◆ **Task description**
With pictures omitted, output the records below exactly as they appear.

Edit tracking data
=-=-=-=-=
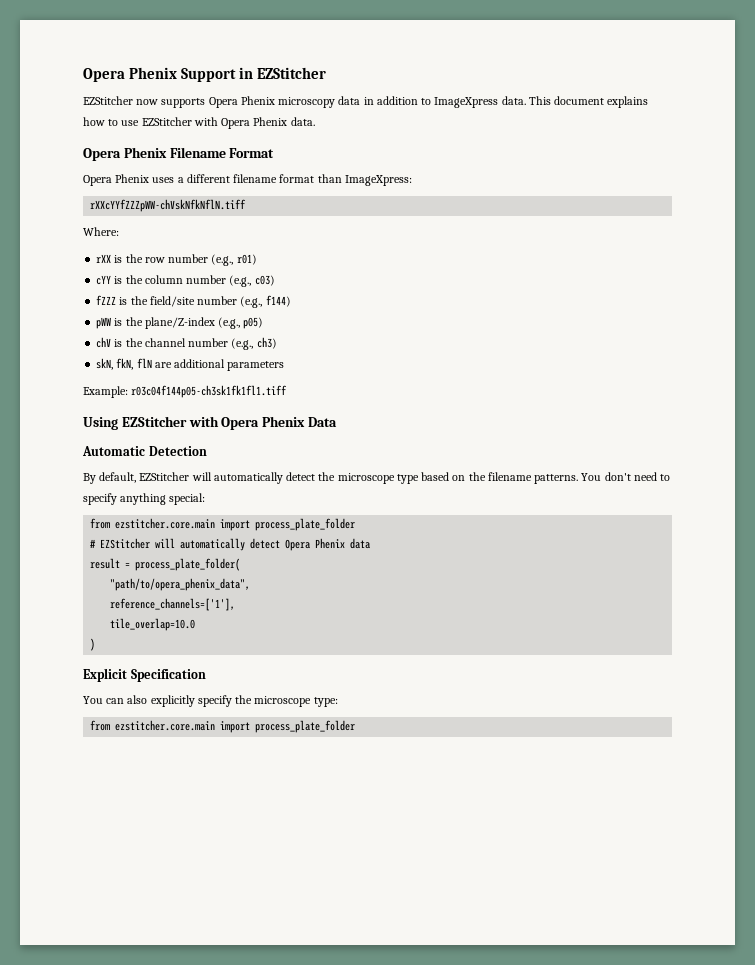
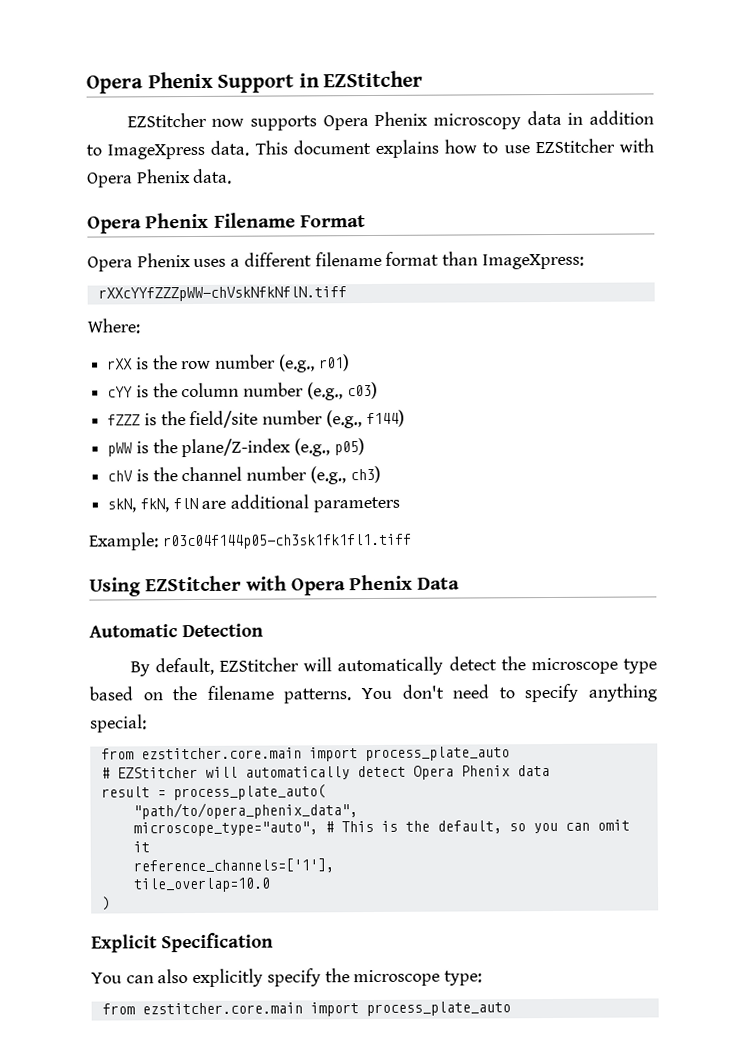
  You don't need to specify anything special:
- from ezstitcher.core.main import process_plate_folder
+ from ezstitcher.core.main import process_plate_auto
- result = process_plate_folder(
+ result = process_plate_auto(
+ microscope_type="auto", # This is the default, so you can omit it
  You can also explicitly specify the microscope type:
- from ezstitcher.core.main import process_plate_folder
+ from ezstitcher.core.main import process_plate_auto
=-=-=-=-=
◆ **Expected answer**
  You don't need to specify anything special:
- from ezstitcher.core.main import process_plate_folder
+ from ezstitcher.core.main import process_plate_auto
- result = process_plate_folder(
+ result = process_plate_auto(
+ microscope_type="auto", # This is the default, so you can omit it
  You can also explicitly specify the microscope type:
- from ezstitcher.core.main import process_plate_folder
+ from ezstitcher.core.main import process_plate_auto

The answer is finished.